Library to automate machine translation evaluation

Project description

mteval

Introduction

This library enables easy, automated machine translation evaluation using the evaluation tools sacreBLEU and COMET. While the evaluation tools readily provide command line access, they lack dataset handling and translation of datasets with major online machine translation services. This is provided by this mteval library along with code that logs evaluation results and enables easier automation for multiple datasets and MT systems from Python.

Install

Installing the library from PyPI

pip install mteval

Setting up Cloud authentication and parameters in the environment

This library currently supports the cloud translation services Amazon Translate, DeepL, Google Translate and Microsoft Translator. To authenticate with the services and configure them, you need to set the following enviroment variables:

export GOOGLE_APPLICATION_CREDENTIALS='/path/to/google/credentials/file.json'
export GOOGLE_PROJECT_ID=''
export MS_SUBSCRIPTION_KEY=''
export MS_REGION=''
export AWS_DEFAULT_REGION=''
export AWS_ACCESS_KEY_ID=''
export AWS_SECRET_ACCESS_KEY=''
export DEEPL_API_KEY=''
export MMT_API_KEY=''

How to obtain subscription credentials

You can set the environment values by adding above export statements to your .bashrc file in Linux or in Jupyter notebook by adding environment variables to the kernel configuration file kernel.json.

This library has only been tested on Linux, not Windows or MacOS.
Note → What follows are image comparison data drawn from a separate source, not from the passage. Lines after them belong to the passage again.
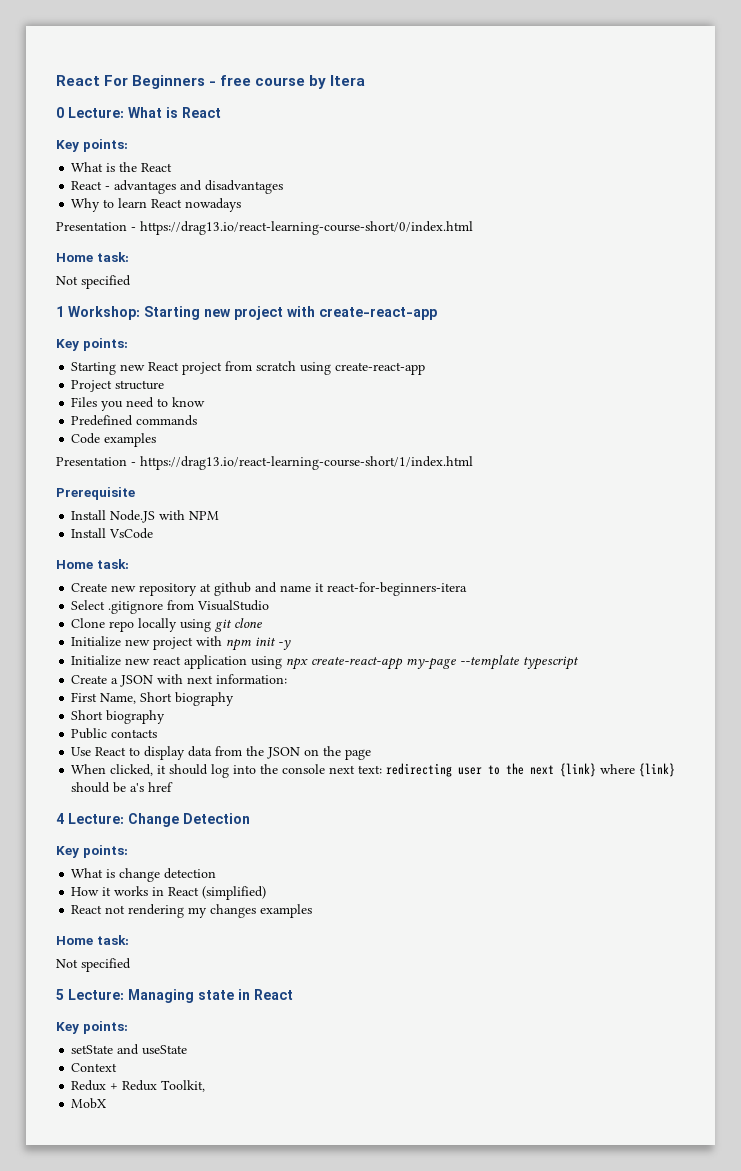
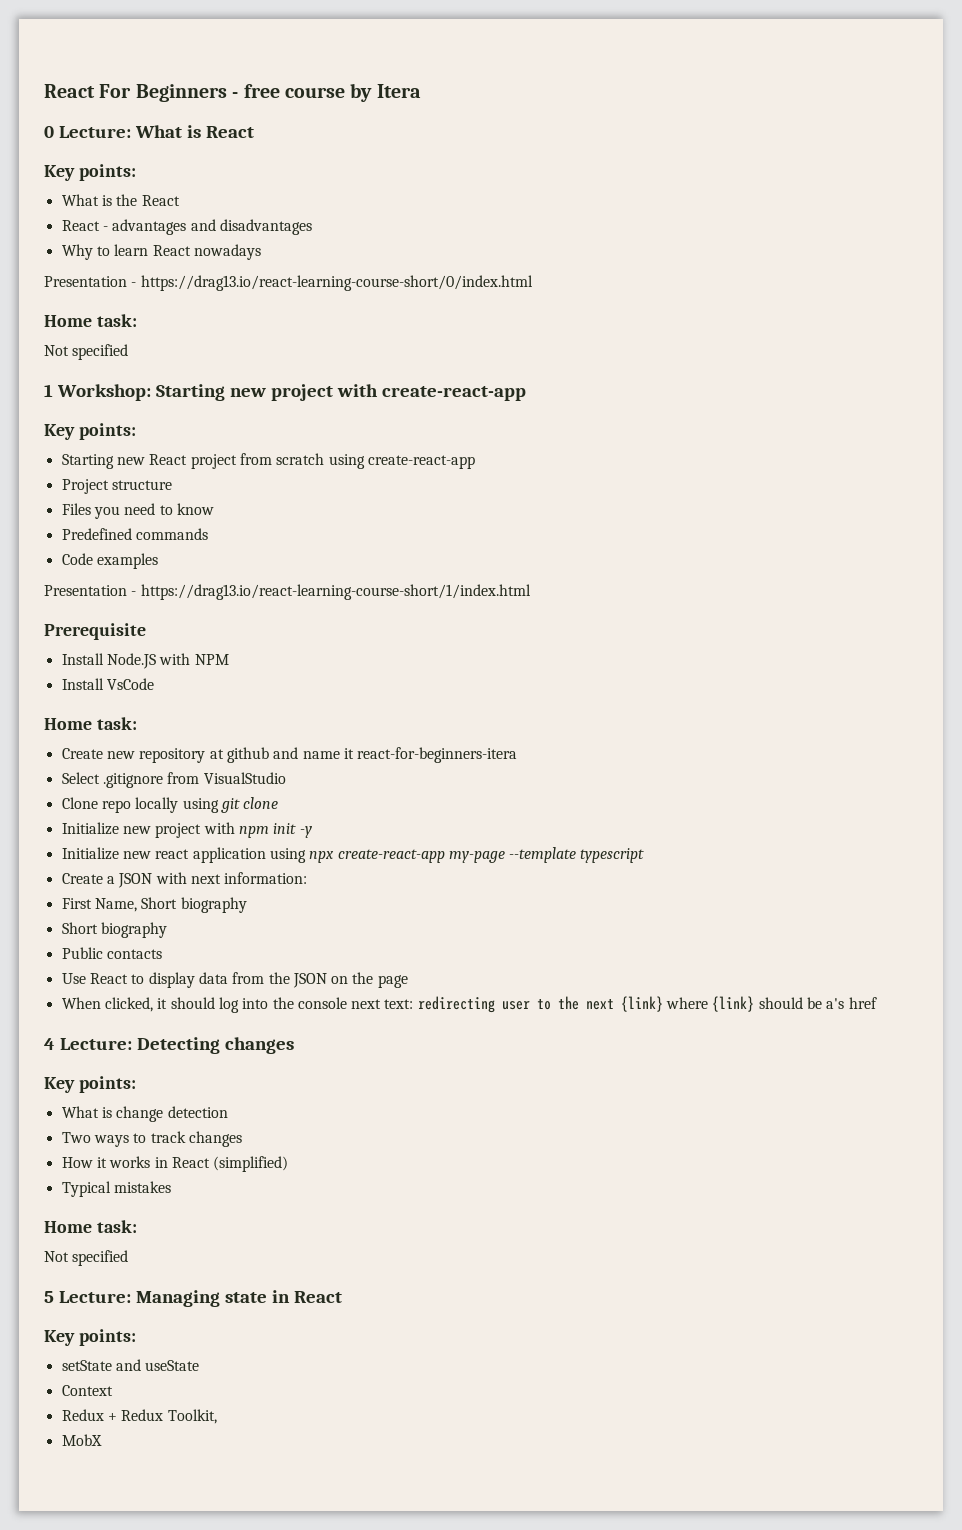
[128,813,250,827] Change Detection -> [136,1037,294,1054] Detecting changes
(217, 873) none -> [61,1131,242,1147] // Two ways to track changes
[71,904,313,918] React not rendering my changes examples -> [61,1181,171,1197] Typical mistakes

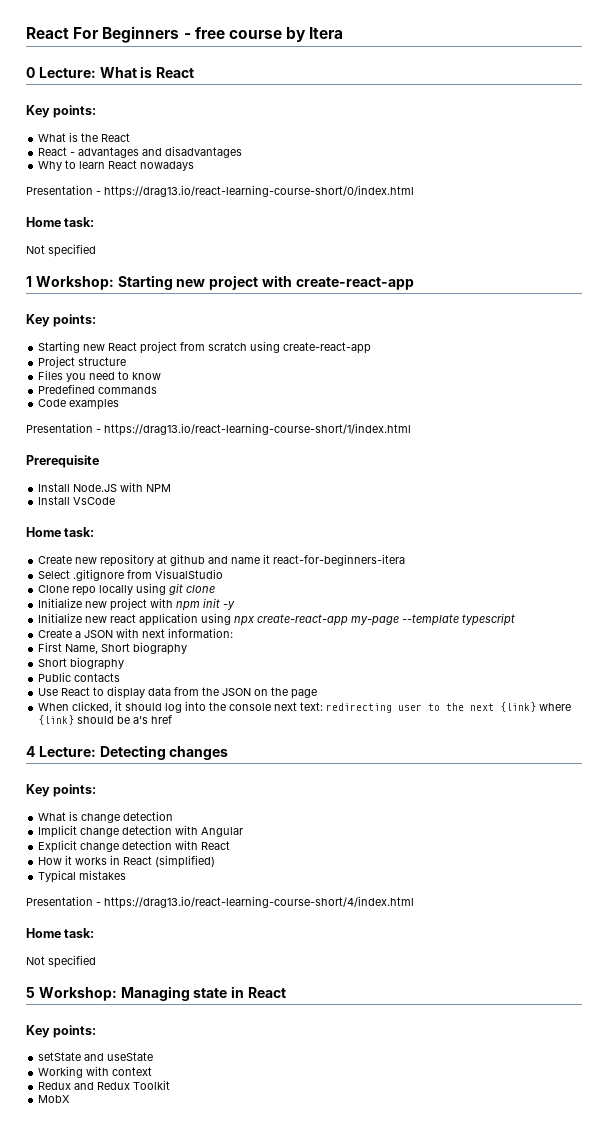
[61,1131,242,1147] Two ways to track changes -> [38,825,244,838] [38,840,231,853] Implicit change detection with Angular // Explicit change detection with React
(171, 1187) none -> [26,896,414,909] // Presentation - https://drag13.io/react-learning-course-short/4/index.html
[58,1291,131,1303] Lecture: -> [38,987,117,1001] Workshop:
[61,1385,113,1396] [61,1409,217,1424] Context // Redux + Redux Toolkit, -> [38,1066,153,1078] [38,1080,171,1090] Working with context // Redux and Redux Toolkit

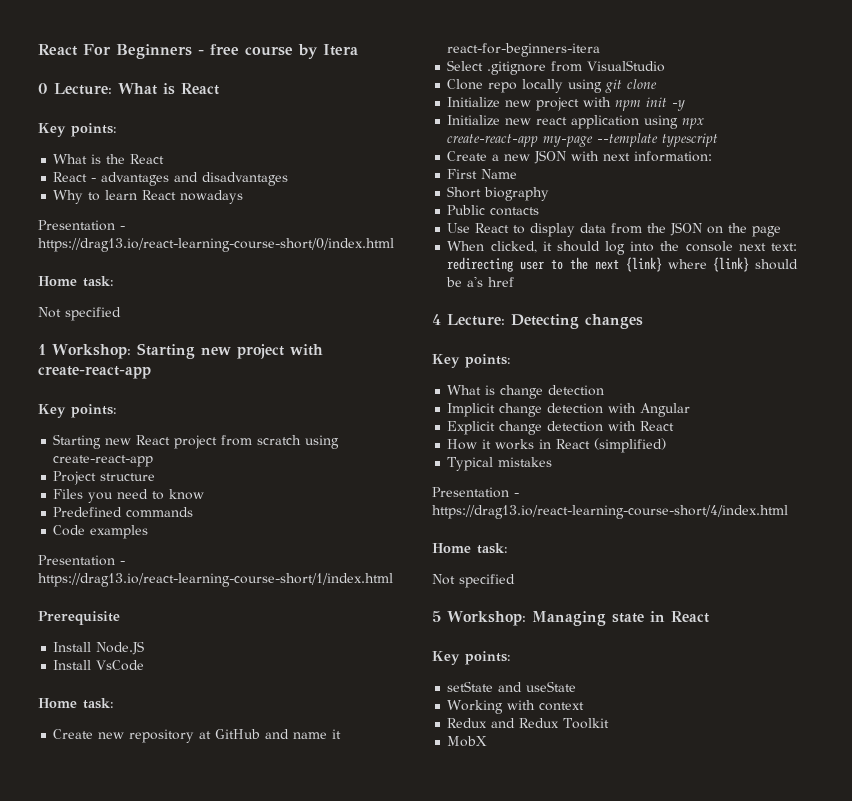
[120,482,172,492] with NPM -> (145, 648) none
[170,554,206,566] github -> [215,729,261,739] GitHub
(82, 634) none -> [504,154,531,161] new
[65,642,188,655] Name, Short biography -> [481,169,518,179] Name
On Google Colab: Loading the environment from a .env file

Google Colab, which is a hosted cloud solution for Jupyter notebooks with GPU runtimes, doesn’t support persistent environment variables. The environment variables can be stored in a .env file on Google Drive and loaded at each start of a notebook using mteval.

import os
running_in_colab = 'google.colab' in str(get_ipython())
if running_in_colab:
    from google.colab import drive
    drive.mount('/content/drive')
    homedir = "/content/drive/MyDrive"
else:
    homedir = os.getenv('HOME')

Run the following cell to install mteval from PyPI

!pip install mteval

Run the following cell to install mteval from the Github repository

!pip install git+https://github.com/polyglottech/mteval.git
from dotenv import load_dotenv

if running_in_colab:
    # Colab doesn't have a mechanism to set environment variables other than python-dotenv
    env_file = homedir+'/secrets/.env'

Also make sure to store the Google Cloud credentials JSON file on Google Drive, e.g. in the /content/drive/MyDrive/secrets/ folder.

How to use

This is a short example how to translate a few sentences and how to score the machine translations with BLEU using human reference translations. See the reference documentation for a complete list of functions.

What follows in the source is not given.